На следующий день, побывав с соболезнованием в доме убитой горем матери, Жоэль де Сен-Северен застал там многих придворных, людей знатнейших, немало своих друзей по колледжу, двух принцесс — Анну-Генриетту, рассудительную и весьма милую девицу, и Викторию, особу с прелестной наружностью, смуглым лицом и большими ласковыми глазами, а также почти всех вчерашних гостей маркизы де Граммон.

Дом был погружен в глубокий траур. Заплаканные глаза, как заметил аббат, были даже у горничных и лакеев. Погибшую молодую госпожу в доме вспоминали тепло, с любовью, кормилица же мадемуазель Розалин при известии о её гибели, упала в обморок, и до сего часа не приходила себя, горестно стеная в горячечном бреду. Мать Розалин, Элиза де Монфор-Ламори, едва держалась на ногах, её заботливо поддерживали Ремигий де Шатегонтье и Шарло де Руайан, то и дело протягивая несчастной нюхательную соль. Гробом занимались Одилон де Витри, два его сына и Габриэль де Конти. Тело бедняжки было укутано в несколько слоев саваном, в гробу лежали белые розы, на голове покойницы белел венчик флердоранжа, подчеркивая восковую желтизну всё ещё прекрасного юного лица.

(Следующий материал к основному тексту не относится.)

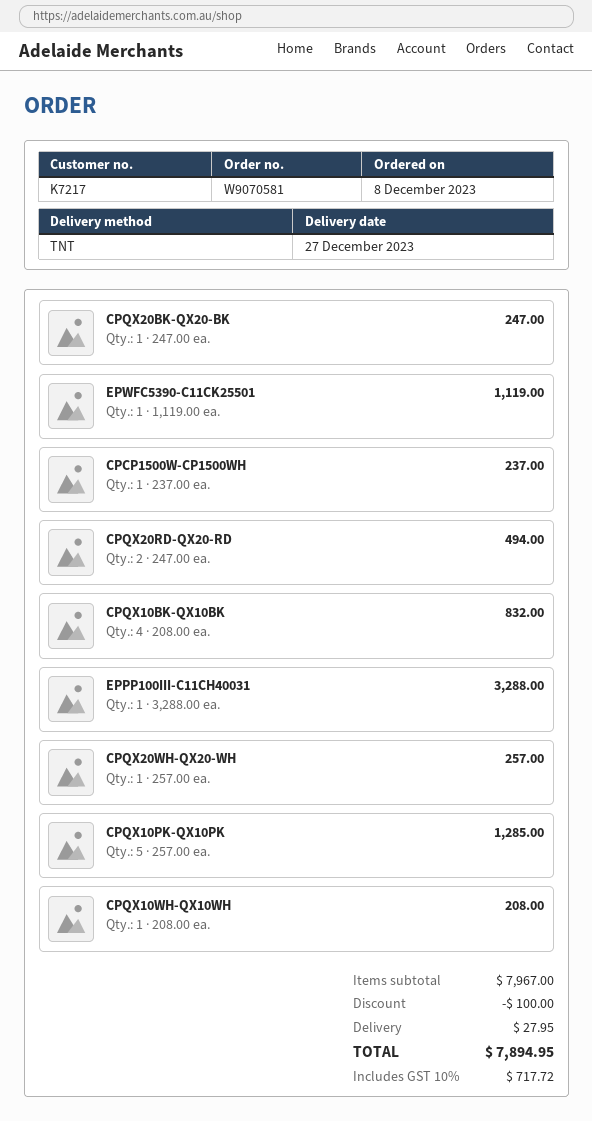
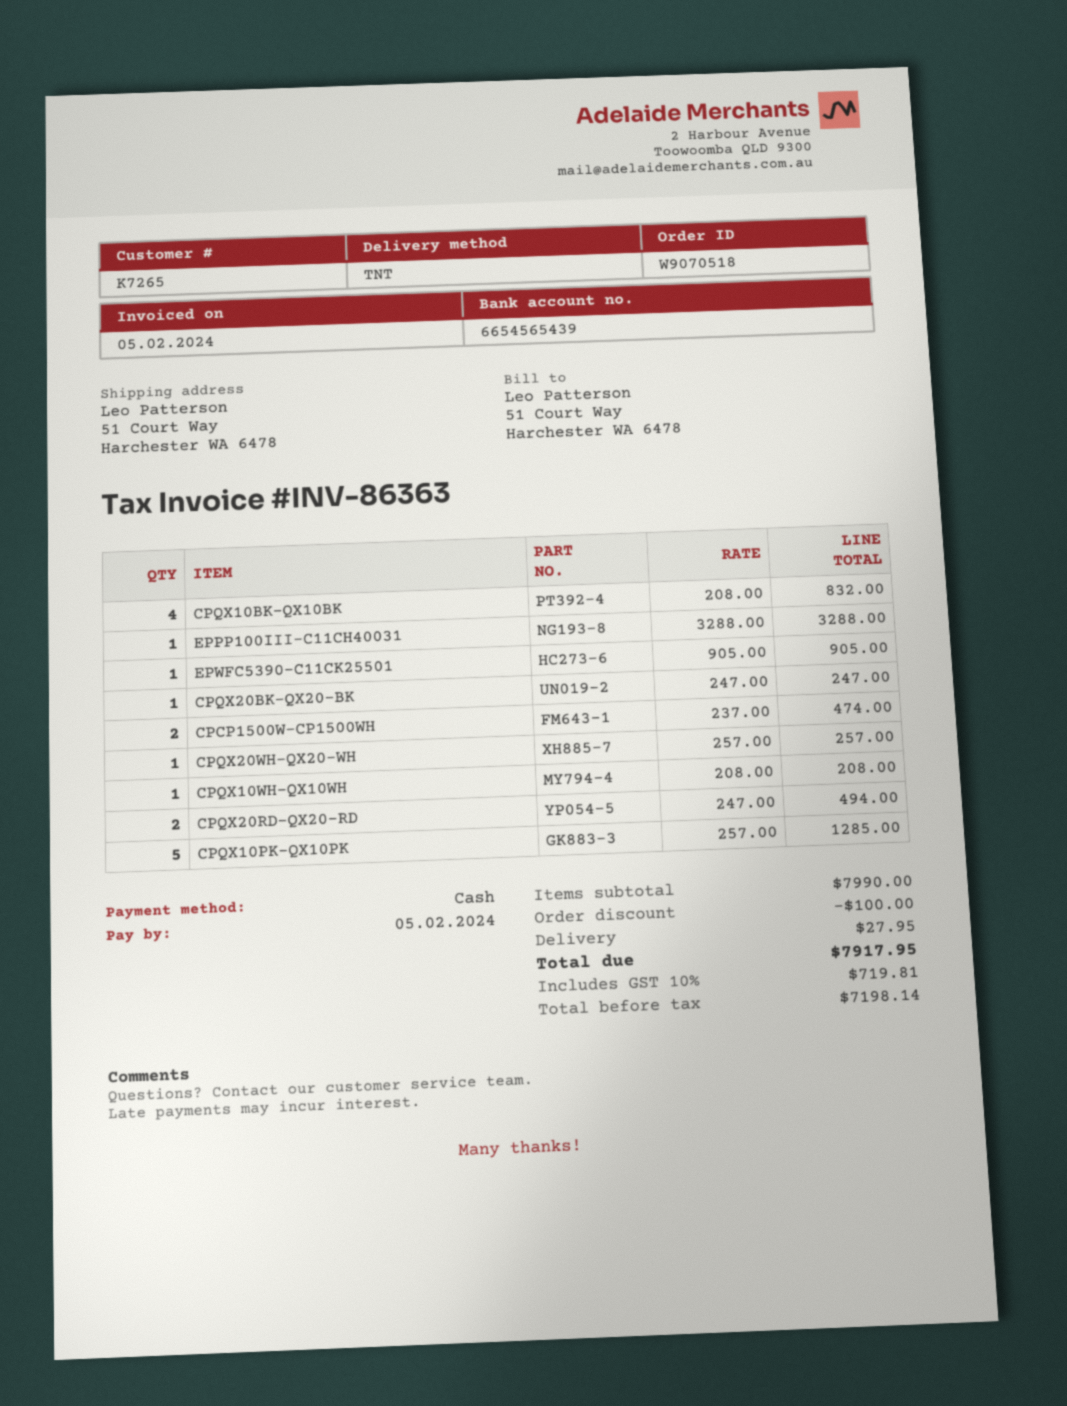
order number: W9070581 -> W9070518
customer number: K7217 -> K7265
EPWFC5390-C11CK25501: 1 x 1119.00 = 1119.00 -> 1 x 905.00 = 905.00
CPCP1500W-CP1500WH: 1 x 237.00 = 237.00 -> 2 x 237.00 = 474.00
subtotal: 7967.00 -> 7990.00
tax: 10% = 717.72 -> 10% = 719.81
total: 7894.95 -> 7917.95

Аббат осторожно протиснулся в толпе к Роберу де Шерубену, покрасневшие глаза которого выдавали бессонную ночь. Робер был подлинно болен, его трясло в ознобе, дышал юноша со странными хрипами. Заметив де Сен-Северена, несчастный протянул к нему трясущиеся ледяные руки, и аббата почти до слёз растрогал этот жалкий и доверчивый жест.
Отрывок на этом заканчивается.